A good bit of gutsy synth-pop...

The Killers : Liverpool Carling Academy

The same day Sin City's synth-wielding navel-gazers The Killers play Liverpool, whispers reach our ears that their second ever single 'Mr Brightside' looks an absolute dead-cert to stampede the Top Ten. Well, at least the Top 15.


As you can imagine, such news sends shock-waves of joy rippling through NME Towers - following Franz Ferdinand, Snow Patrol and Hope Of The States, The Killers have become the latest in a string of indie warriors to snatch chart triumph from the jaws of bad Mr Pop. Only, tonight it becomes pretty obvious that this is one success story we're going to have to relinquish.
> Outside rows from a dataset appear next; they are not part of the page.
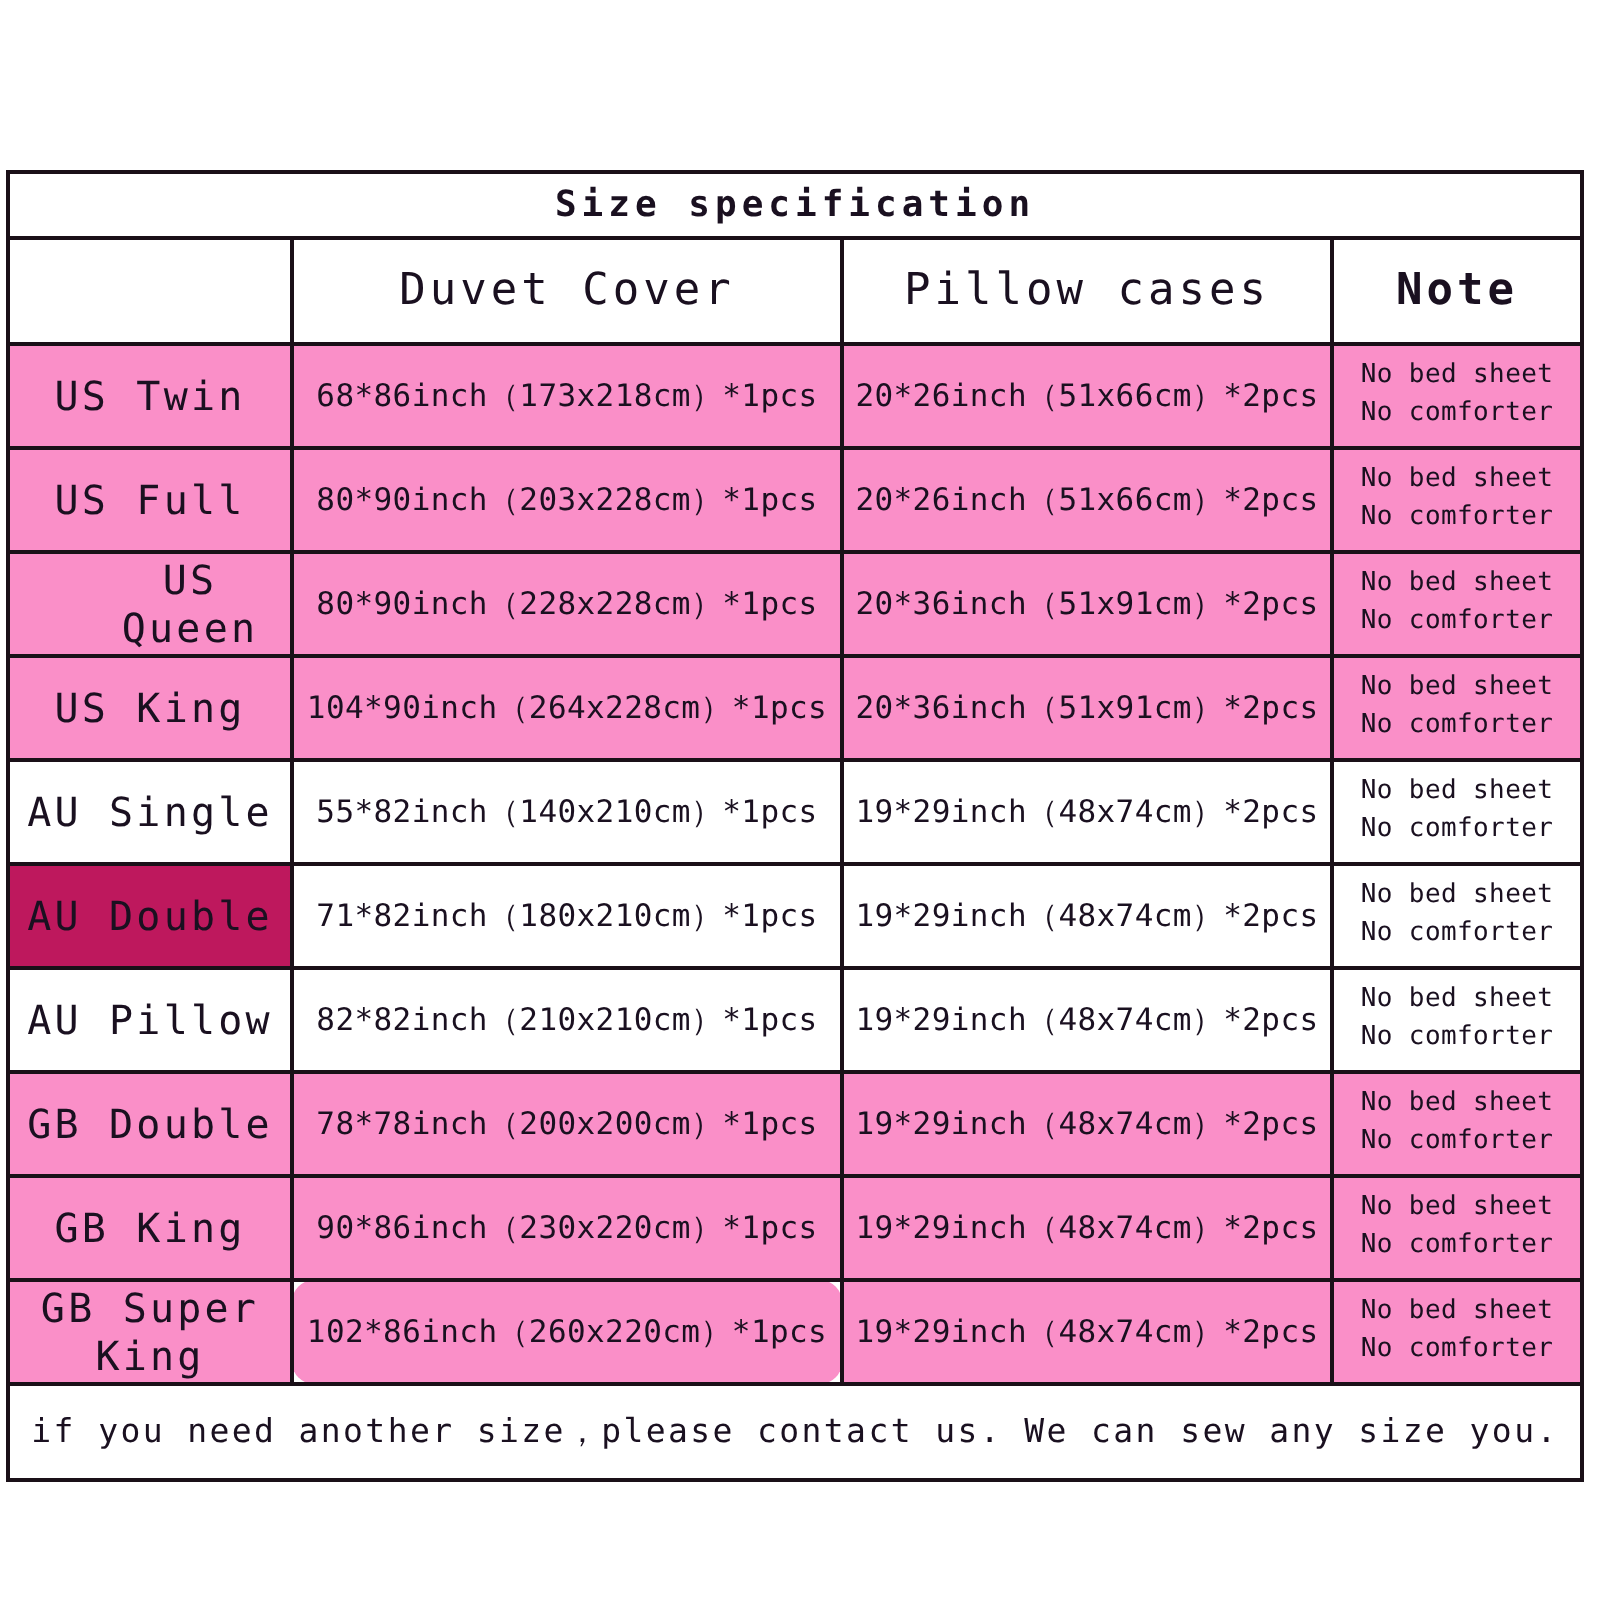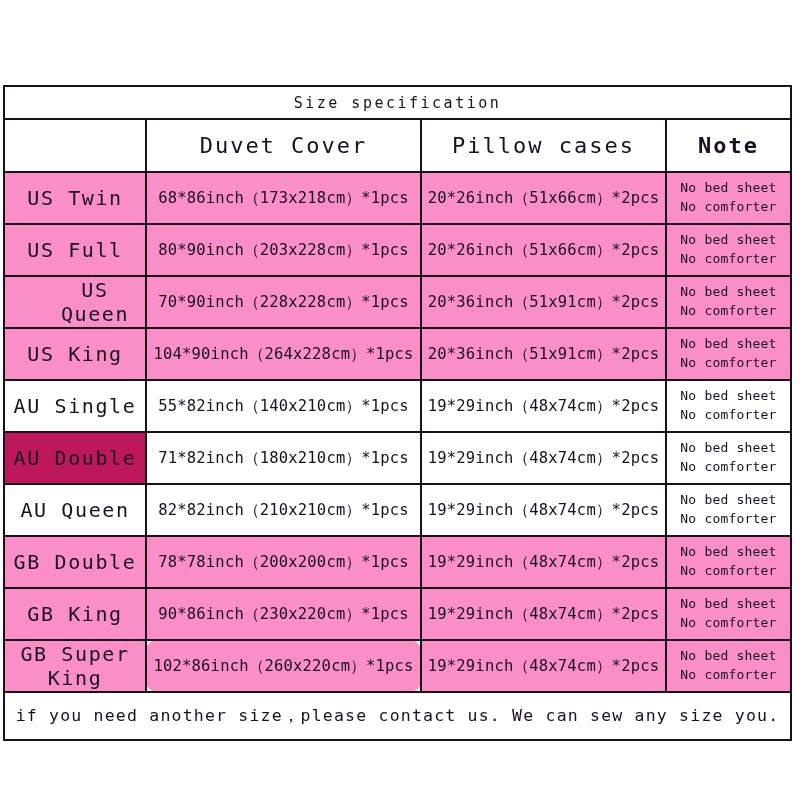"Size specification" tr.title-row td { font-size: 15px -> 18px; font-weight: 400 -> 700 }
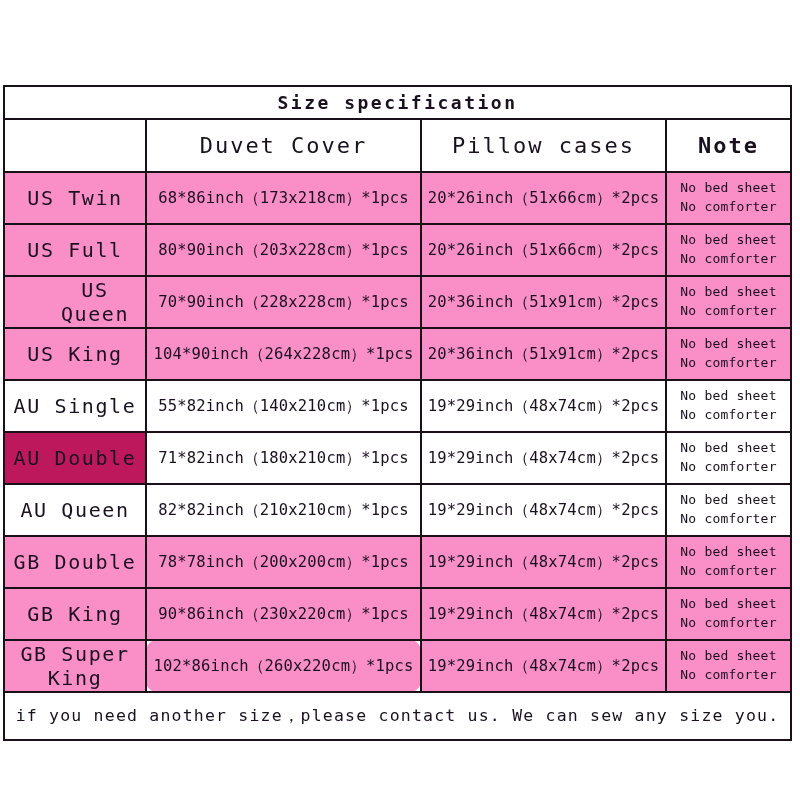"70*90inch（228x228cm）*1pcs" td.cell-size { text: 70 -> 80 }
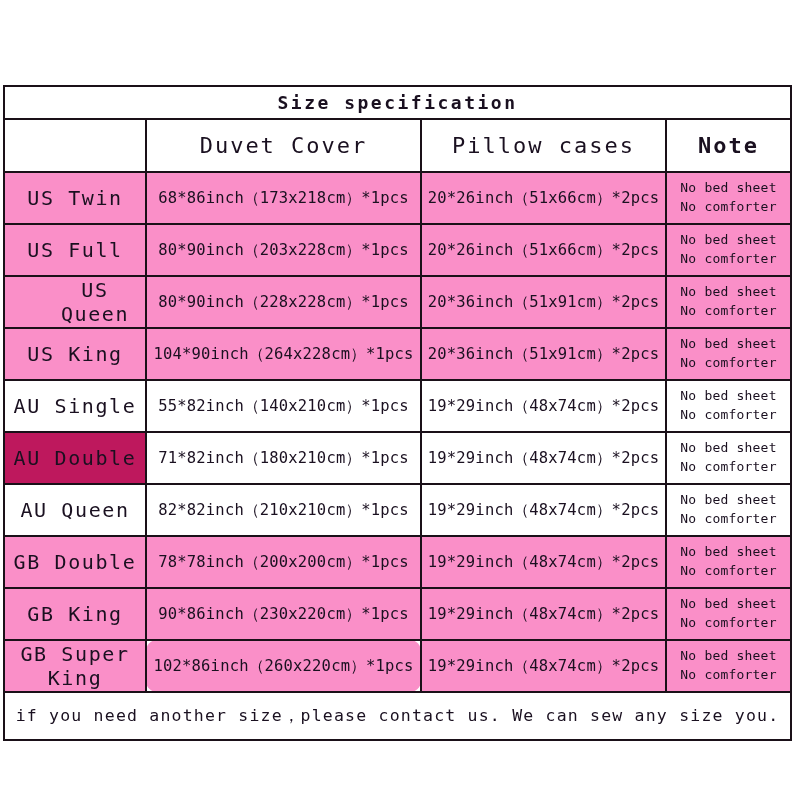"AU Queen" td.cell-label { text: Queen -> Pillow }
While The Killers might have an unhealthy preoccupation with The Smiths, there's absolutely no mistaking them as anything other than pure, if highly pretentious, pop. The evidence is everywhere - from the bras (and haemorrhoid cream - don't ask, we didn't) pelting them onstage, to the fact that, like Beyonce and Outkast, they may have some diamond singles, but the rest of the tunes are more fillers than - ahem - killers. Although when we say singles, we're also including certain as yet unreleased songs so bombastically brilliant ('Jenny Was
A Friend Of Mine' and 'All These Things That
I've Done') that we can only assume they too
will soon become future chart-toppers.


Much as mathematically, 50 per cent good
plus 50 per cent lacklustre retro-electro adds up to a mean average of mediocrity, practically speaking, it's much more of a rollercoaster. When it's great - like on the Suede-esque tragi-pop of 'Jenny…', the souped-up keyboards of sexual-paranoia anthem, 'Mr Brightside' and the gospel-ripping "I got soul but I'm not a soldier" refrain
of 'All These Things…' - it's spectacular. When
it's bad - the alleged non piss-taking, cartoon anglophilia of 'Glamorous Indie Rock & Roll'
and singer Brandon Flowers' affected manic
stare that is perhaps more Marc Almond than
Ian Curtis - it's hilarious.


Which, we suppose, perfectly illustrates
the case of teenyboppers everywhere - even
at its worst, pop music is a helluva lot more entertaining to watch than Snow Patrol.